Thu, March 21, 12:30 to 1:45pm, Baltimore Convention Center, Floor: Level 1, Exhibit Hall B

Integrative Statement

High-quality early childhood education and care can lead to important short- and long-term benefits for children, such as improved cognitive and social-emotional development (Barnett et al., 2013; Heckman, 2008). These findings have largely been situated in the context of formal center-based care, even though at least 25% of children spend their days in informal settings (Loeb et al., 2015), which we define as licensed or unlicensed home-based care. Aside from a few studies examining the relationship between informal care and child outcomes (e.g., Bassok et al., 2016; Thomas et al., 2015), there is a dearth of contemporary research in this area. A broader view on early education and care is critical for understanding the link between children’s early experiences and their development. In the present study, we address the following questions: (1) What are the sociodemographic characteristics of children and families in informal care settings in Massachusetts (MA)? (2) What types of credentials and professional learning experiences do informal care providers in MA have? and (3) How do the developmental outcomes and experiences of children in informal care compare with those in formal care?

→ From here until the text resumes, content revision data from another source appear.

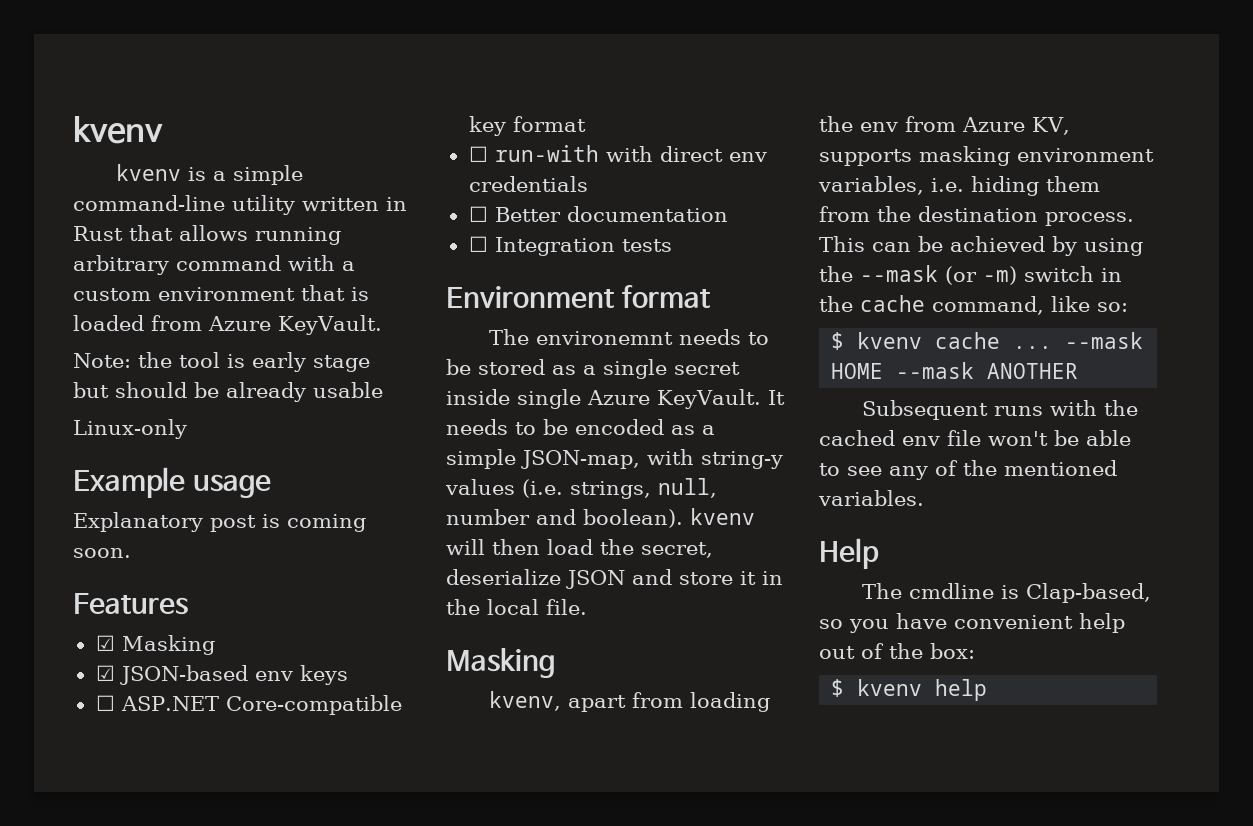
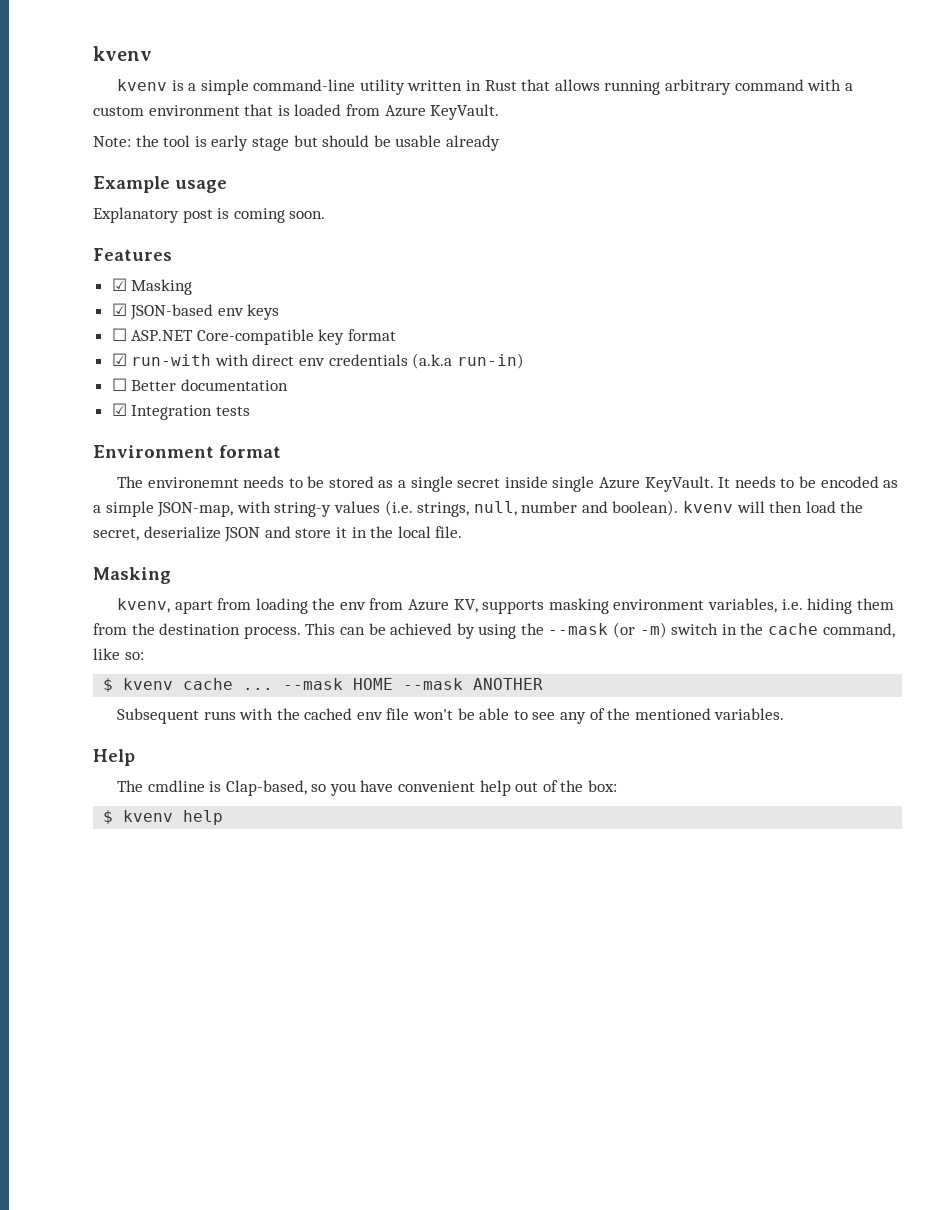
(219, 390) none -> [395,135,442,147] usable
[313,382,383,398] [73,419,187,439] usable // Linux-only -> (500, 143) none
[468,146,488,162] ☐ -> [111,353,127,366] ☑
(588, 184) none -> [412,353,524,369] (a.k.a run-in)
[468,236,488,252] ☐ -> [111,403,127,416] ☑

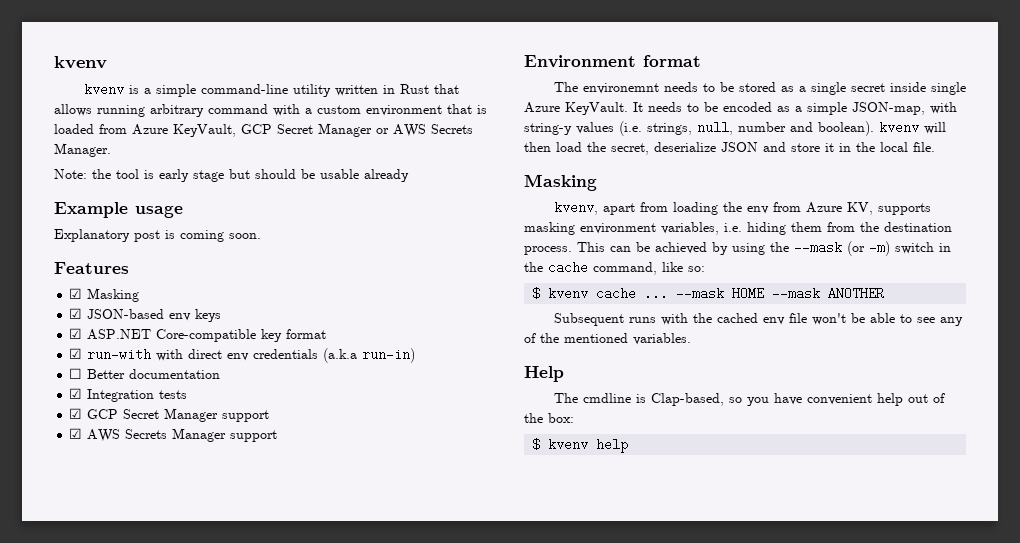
[430,104,500,120] KeyVault. -> [173,123,473,137] [54,143,111,157] KeyVault, GCP Secret Manager or AWS Secrets Manager.
[111,328,127,341] ☐ -> [69,328,83,339] ☑
(250, 411) none -> [69,408,270,422] [69,428,278,442] // ☑ GCP Secret Manager support // ☑ AWS Secrets Manager support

We draw our data from the Early Learning Study at Harvard (ELS@H), a large-scale, longitudinal, population-based study of young children’s learning and development and the features of their care settings in MA. Through a household survey in 168 neighborhoods across the state, network sampling in settings recruited through the household survey, and random sampling of licensed settings from state data, the study includes a representative sample of 3,200 3- and 4-year-olds in the state. In the study, children’s developmental outcomes were assessed in several domains (e.g., cognition, social-emotional skills), families and providers completed surveys on a variety of topics (e.g., socio-demographic factors, ratings of children’s skills and competencies, types of activities children engaged in), and care settings were assessed for their quality using standard observational tools.

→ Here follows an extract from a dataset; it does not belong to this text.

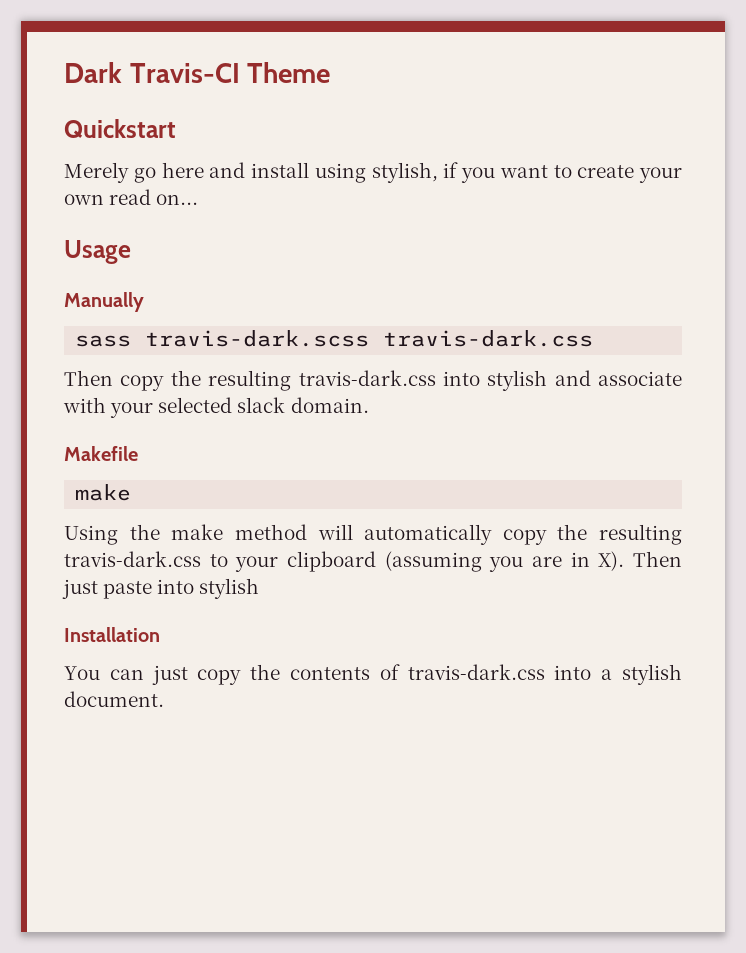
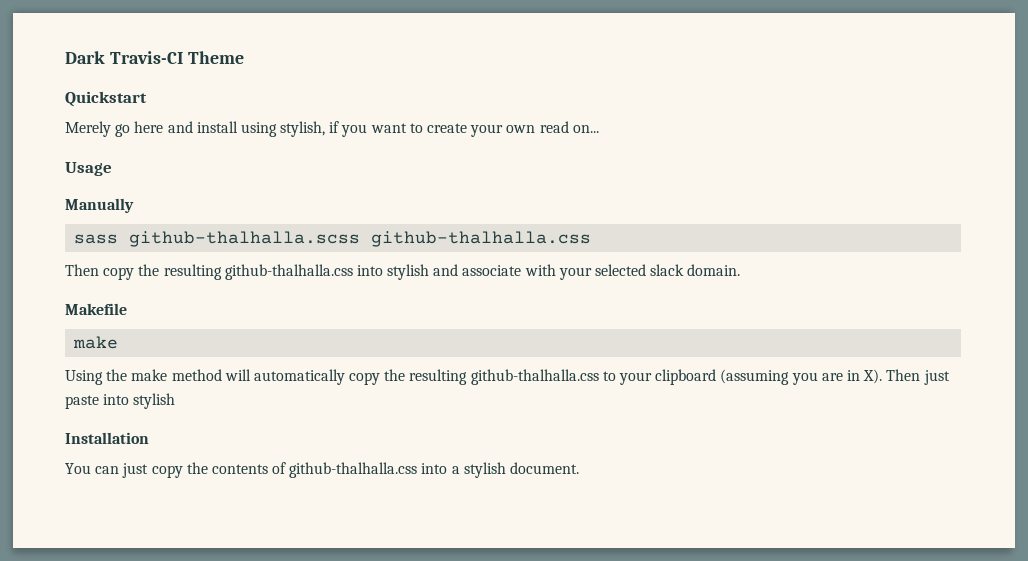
[145,330,594,347] travis-dark.scss travis-dark.css -> [129,231,592,247] github-thalhalla.scss github-thalhalla.css
[298,370,436,386] travis-dark.css -> [224,264,353,280] github-thalhalla.css
[64,551,201,567] travis-dark.css -> [470,369,599,385] github-thalhalla.css
[407,664,545,680] travis-dark.css -> [289,462,418,478] github-thalhalla.css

Preliminary analyses revealed that approximately 31% of children in the sample are enrolled in informal care (i.e., licensed/unlicensed home-based care). Children in informal care are on average younger than those in formal care. Contrary to prior research, both parents and providers of children in informal care tend to be highly-educated (>60% with at least a Bachelor’s degree) and White (>85%). Informal care providers tend to be older and have more years of experience than formal care providers. We also found that children spend different amounts of time on various academic and non-academic activities based on the type of care. For example, children in formal care spend more time in academic activities (e.g., literacy, math, science) and creative play. On the other hand, children in informal care spend more time in active play and watching TV (see Figure 1).

Our preliminary analyses provide an emerging picture of informal care in MA. The final presentation will offer additional results including provider credentials, quality of care settings, and children’s developmental outcomes. We will also consider policy implications for supporting informal care in MA and more generally.